[Before-and-after change data]
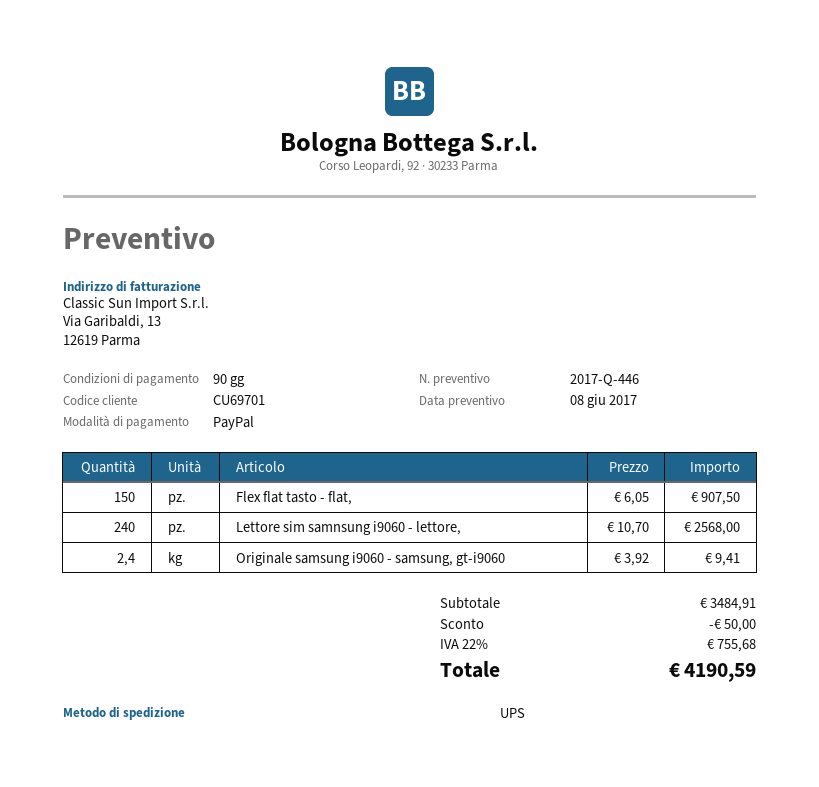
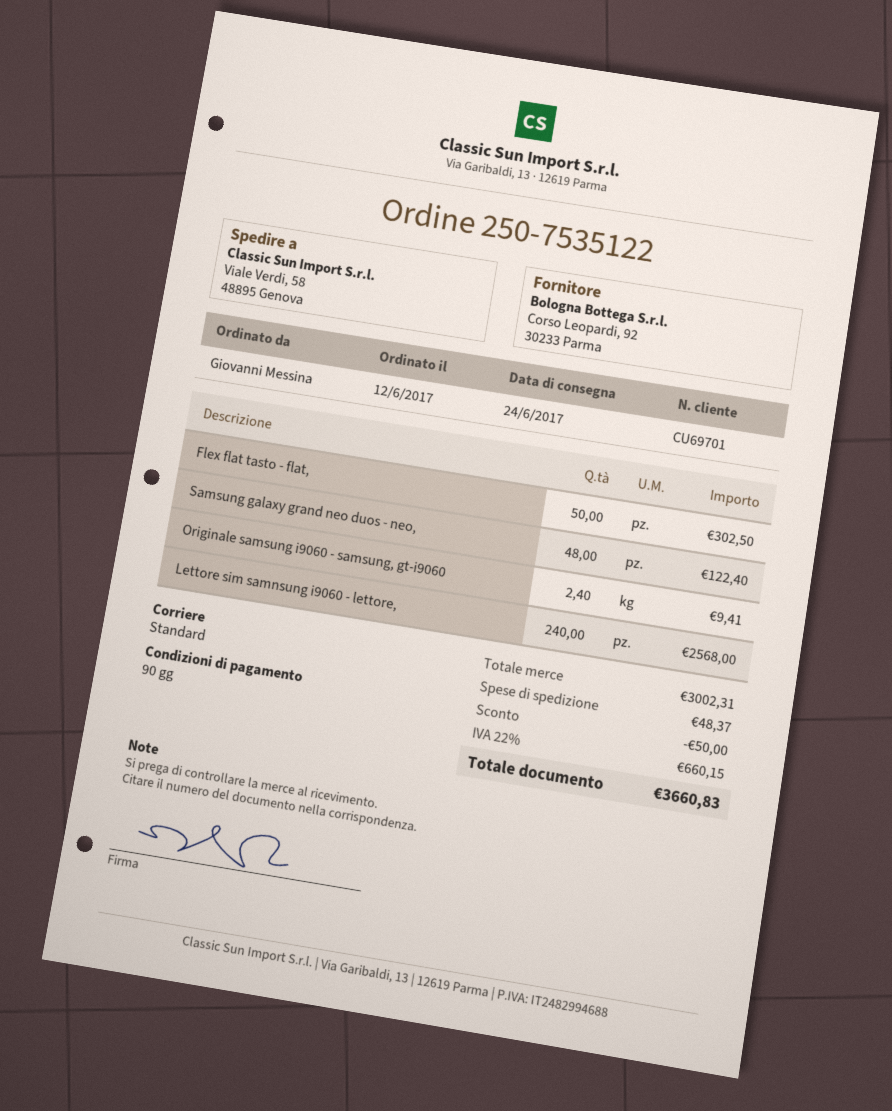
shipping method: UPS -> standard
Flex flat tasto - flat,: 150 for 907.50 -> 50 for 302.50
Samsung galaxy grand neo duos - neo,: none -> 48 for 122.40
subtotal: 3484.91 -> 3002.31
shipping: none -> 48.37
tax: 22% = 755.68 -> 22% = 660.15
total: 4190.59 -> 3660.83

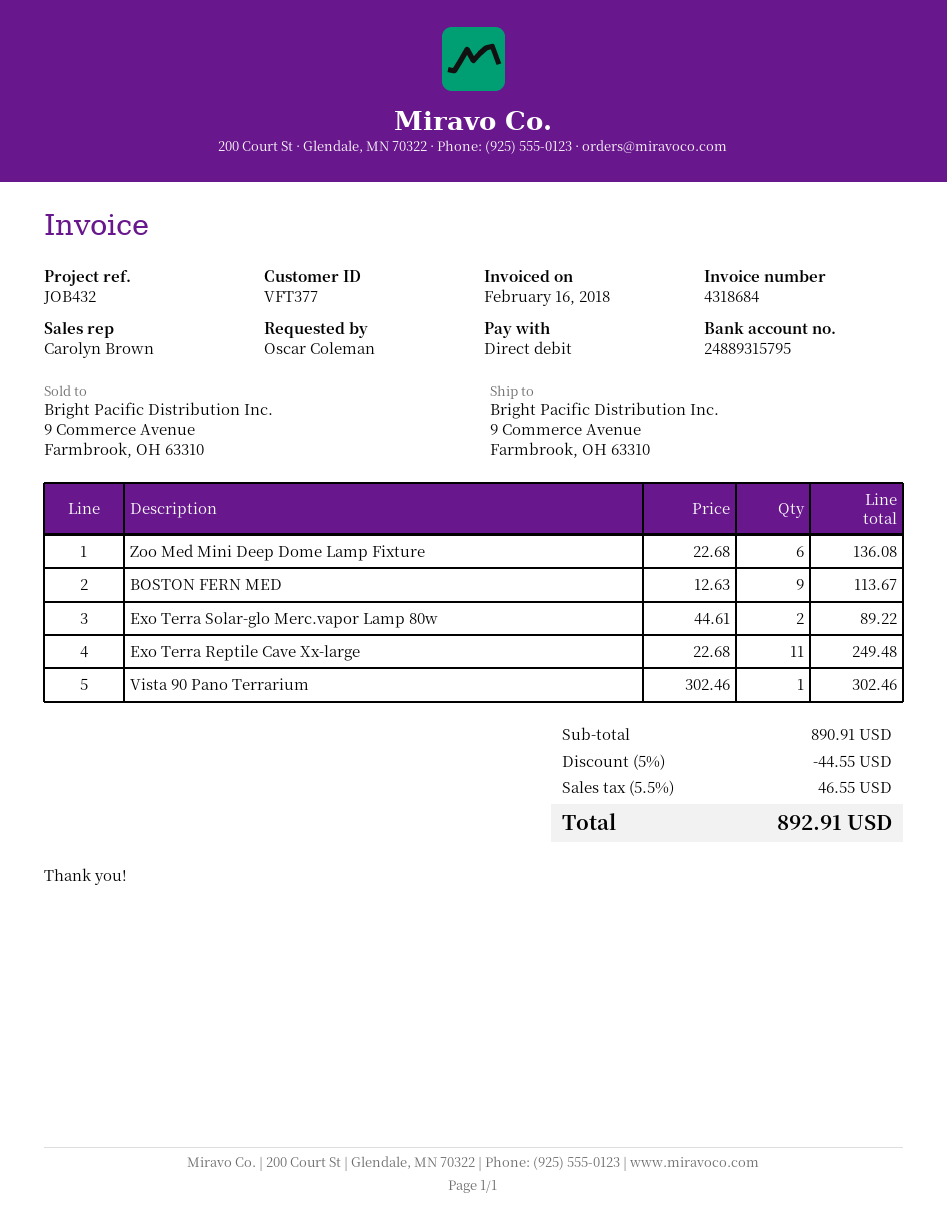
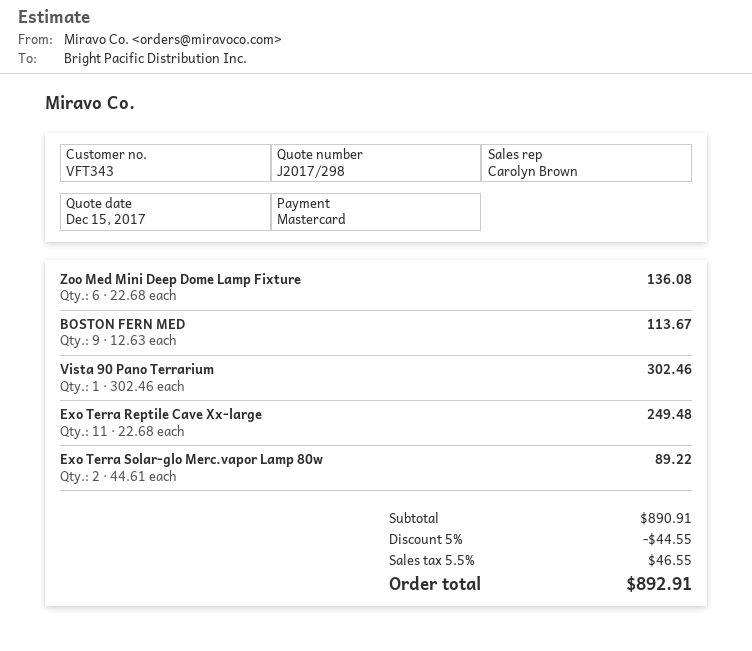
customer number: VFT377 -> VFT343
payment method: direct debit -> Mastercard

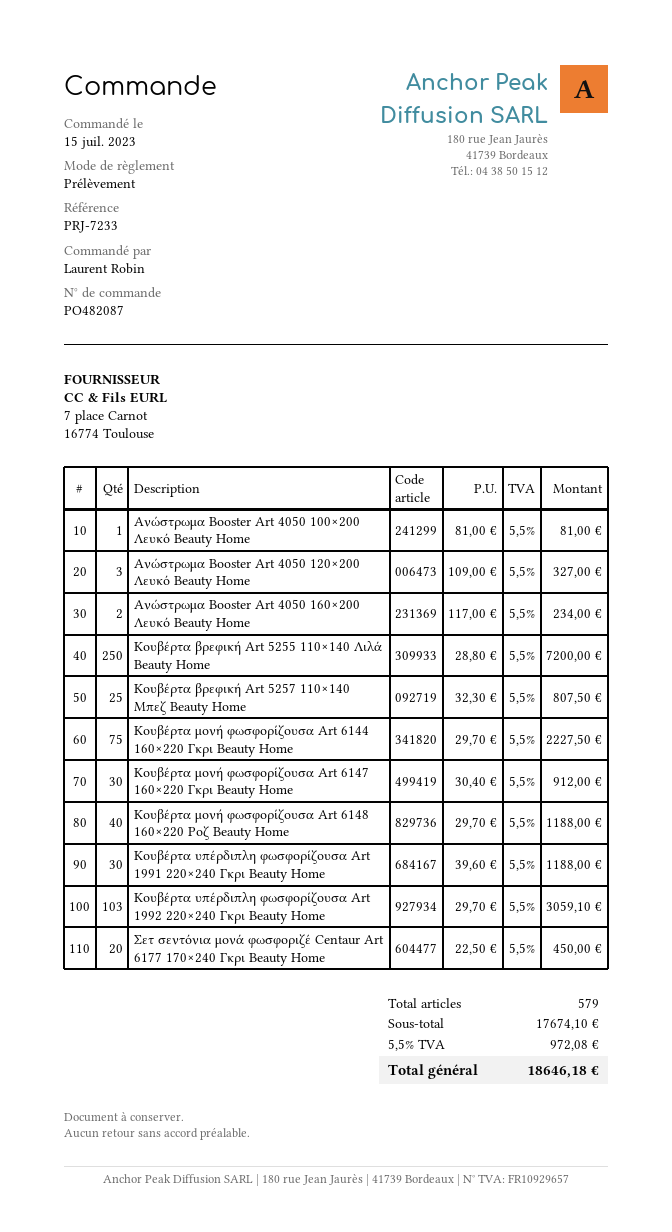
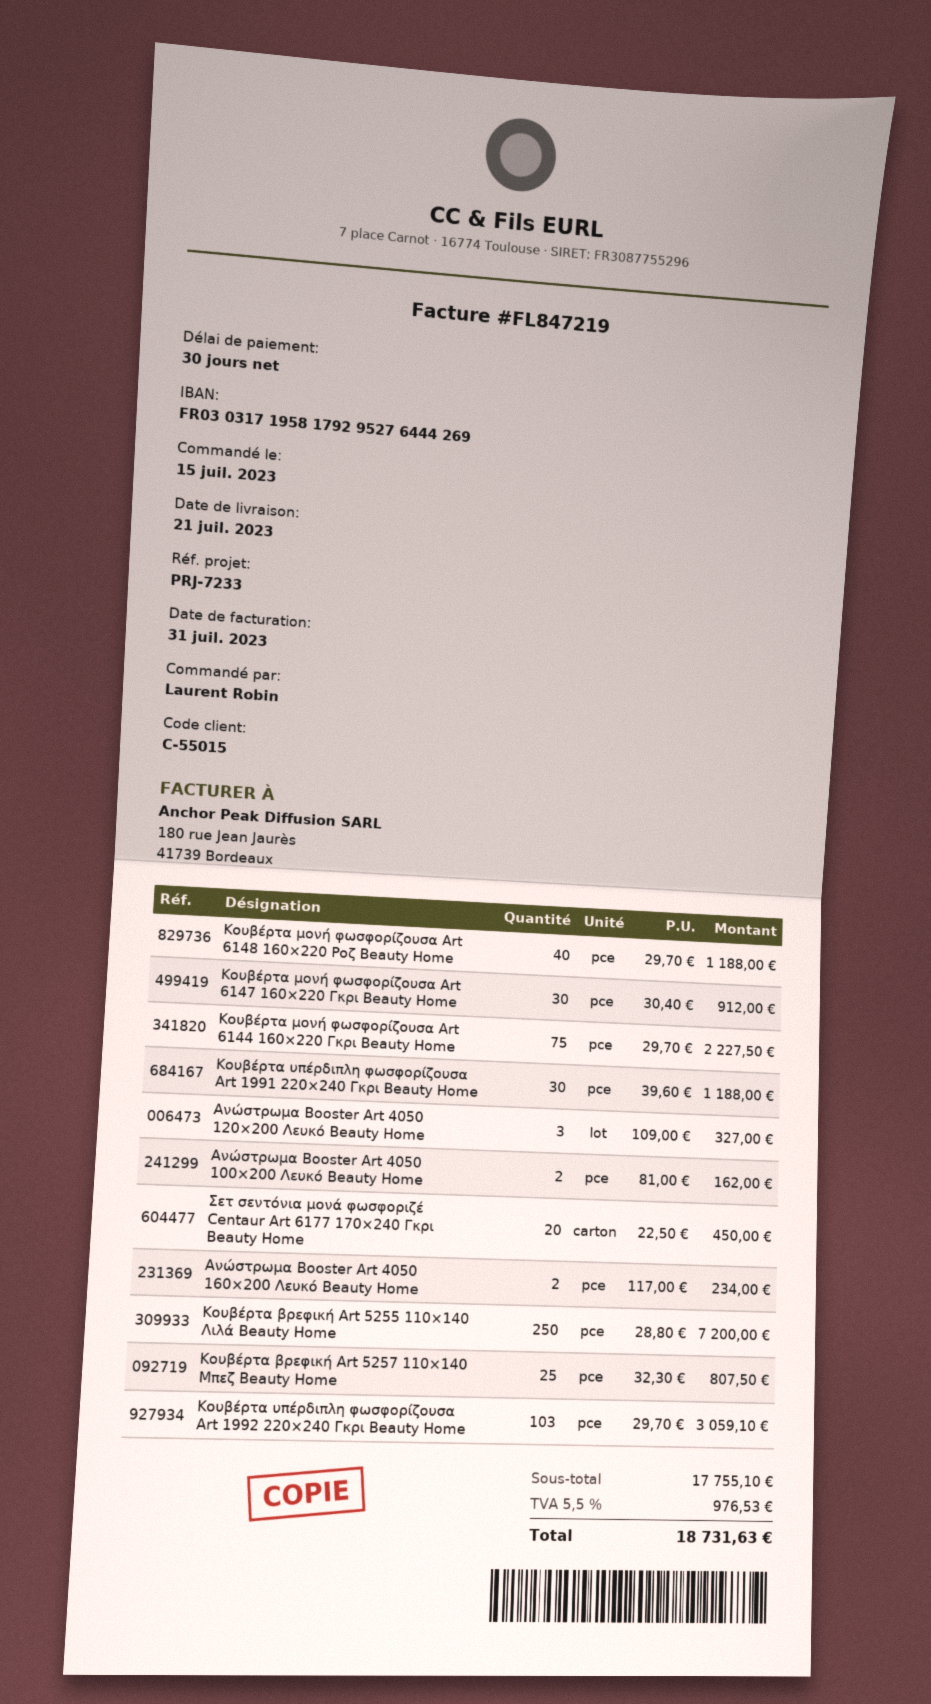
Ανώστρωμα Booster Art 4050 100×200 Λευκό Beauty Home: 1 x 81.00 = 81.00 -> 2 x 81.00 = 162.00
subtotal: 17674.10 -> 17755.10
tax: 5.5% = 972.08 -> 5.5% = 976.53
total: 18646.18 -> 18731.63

● **How to complete this task**
Start with the line holding "total: 4190.59 -> 3660.83" and repeat exactly every line through the final line of the records above, but no pictures and nothing more.

● **Solution**
total: 4190.59 -> 3660.83

customer number: VFT377 -> VFT343
payment method: direct debit -> Mastercard

Ανώστρωμα Booster Art 4050 100×200 Λευκό Beauty Home: 1 x 81.00 = 81.00 -> 2 x 81.00 = 162.00
subtotal: 17674.10 -> 17755.10
tax: 5.5% = 972.08 -> 5.5% = 976.53
total: 18646.18 -> 18731.63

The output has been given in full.